> Task description
Report how many lines of the data below contain "Bordure". Give nothing besides the number.

((

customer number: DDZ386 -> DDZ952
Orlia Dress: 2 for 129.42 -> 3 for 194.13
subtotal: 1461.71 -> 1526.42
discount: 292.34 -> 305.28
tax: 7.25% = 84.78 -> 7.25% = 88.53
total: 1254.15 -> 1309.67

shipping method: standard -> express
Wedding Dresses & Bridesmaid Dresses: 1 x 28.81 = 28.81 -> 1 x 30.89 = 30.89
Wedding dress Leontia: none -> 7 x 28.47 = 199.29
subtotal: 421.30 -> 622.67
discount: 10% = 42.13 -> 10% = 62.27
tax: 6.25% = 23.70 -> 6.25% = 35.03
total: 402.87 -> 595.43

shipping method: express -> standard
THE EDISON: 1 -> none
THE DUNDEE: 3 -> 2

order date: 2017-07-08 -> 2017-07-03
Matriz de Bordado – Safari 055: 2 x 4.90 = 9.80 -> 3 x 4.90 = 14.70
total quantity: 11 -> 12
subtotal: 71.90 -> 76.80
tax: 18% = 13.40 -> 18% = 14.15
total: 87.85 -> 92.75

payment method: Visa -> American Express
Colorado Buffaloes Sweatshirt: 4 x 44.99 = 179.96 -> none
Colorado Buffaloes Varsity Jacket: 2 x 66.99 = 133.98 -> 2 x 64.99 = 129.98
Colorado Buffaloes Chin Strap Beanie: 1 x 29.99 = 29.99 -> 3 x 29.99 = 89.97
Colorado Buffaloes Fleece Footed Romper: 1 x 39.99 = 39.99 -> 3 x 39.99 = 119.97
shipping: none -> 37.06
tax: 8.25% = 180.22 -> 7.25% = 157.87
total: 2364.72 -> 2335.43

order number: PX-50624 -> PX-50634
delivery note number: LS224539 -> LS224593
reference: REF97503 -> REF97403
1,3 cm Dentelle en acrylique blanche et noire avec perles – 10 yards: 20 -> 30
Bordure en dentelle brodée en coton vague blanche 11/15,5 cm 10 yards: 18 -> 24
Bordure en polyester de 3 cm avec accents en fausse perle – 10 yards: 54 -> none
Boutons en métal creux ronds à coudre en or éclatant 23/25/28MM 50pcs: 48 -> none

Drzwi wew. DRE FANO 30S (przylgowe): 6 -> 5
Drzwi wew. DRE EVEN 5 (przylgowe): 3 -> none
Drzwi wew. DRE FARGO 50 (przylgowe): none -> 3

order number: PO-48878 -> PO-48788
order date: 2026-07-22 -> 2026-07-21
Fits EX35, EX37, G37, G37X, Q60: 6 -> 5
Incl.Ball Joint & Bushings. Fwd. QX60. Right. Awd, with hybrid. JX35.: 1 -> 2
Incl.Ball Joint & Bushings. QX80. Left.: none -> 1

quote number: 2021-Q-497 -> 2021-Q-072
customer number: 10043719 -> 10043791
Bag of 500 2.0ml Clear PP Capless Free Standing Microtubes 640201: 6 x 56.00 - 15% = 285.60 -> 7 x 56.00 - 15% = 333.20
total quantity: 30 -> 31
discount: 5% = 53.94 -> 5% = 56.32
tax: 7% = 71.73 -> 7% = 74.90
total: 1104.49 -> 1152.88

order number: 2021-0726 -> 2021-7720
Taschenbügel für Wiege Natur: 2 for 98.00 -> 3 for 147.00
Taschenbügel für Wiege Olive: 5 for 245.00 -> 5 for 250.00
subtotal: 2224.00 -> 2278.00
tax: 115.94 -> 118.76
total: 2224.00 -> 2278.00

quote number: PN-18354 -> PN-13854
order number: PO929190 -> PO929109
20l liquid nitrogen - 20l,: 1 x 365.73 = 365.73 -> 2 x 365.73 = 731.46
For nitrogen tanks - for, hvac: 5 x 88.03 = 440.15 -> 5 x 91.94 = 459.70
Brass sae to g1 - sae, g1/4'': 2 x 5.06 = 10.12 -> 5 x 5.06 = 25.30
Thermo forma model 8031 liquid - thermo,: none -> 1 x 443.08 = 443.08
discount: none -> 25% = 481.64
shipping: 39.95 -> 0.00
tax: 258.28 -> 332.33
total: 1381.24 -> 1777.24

))

> Response to the exercise
2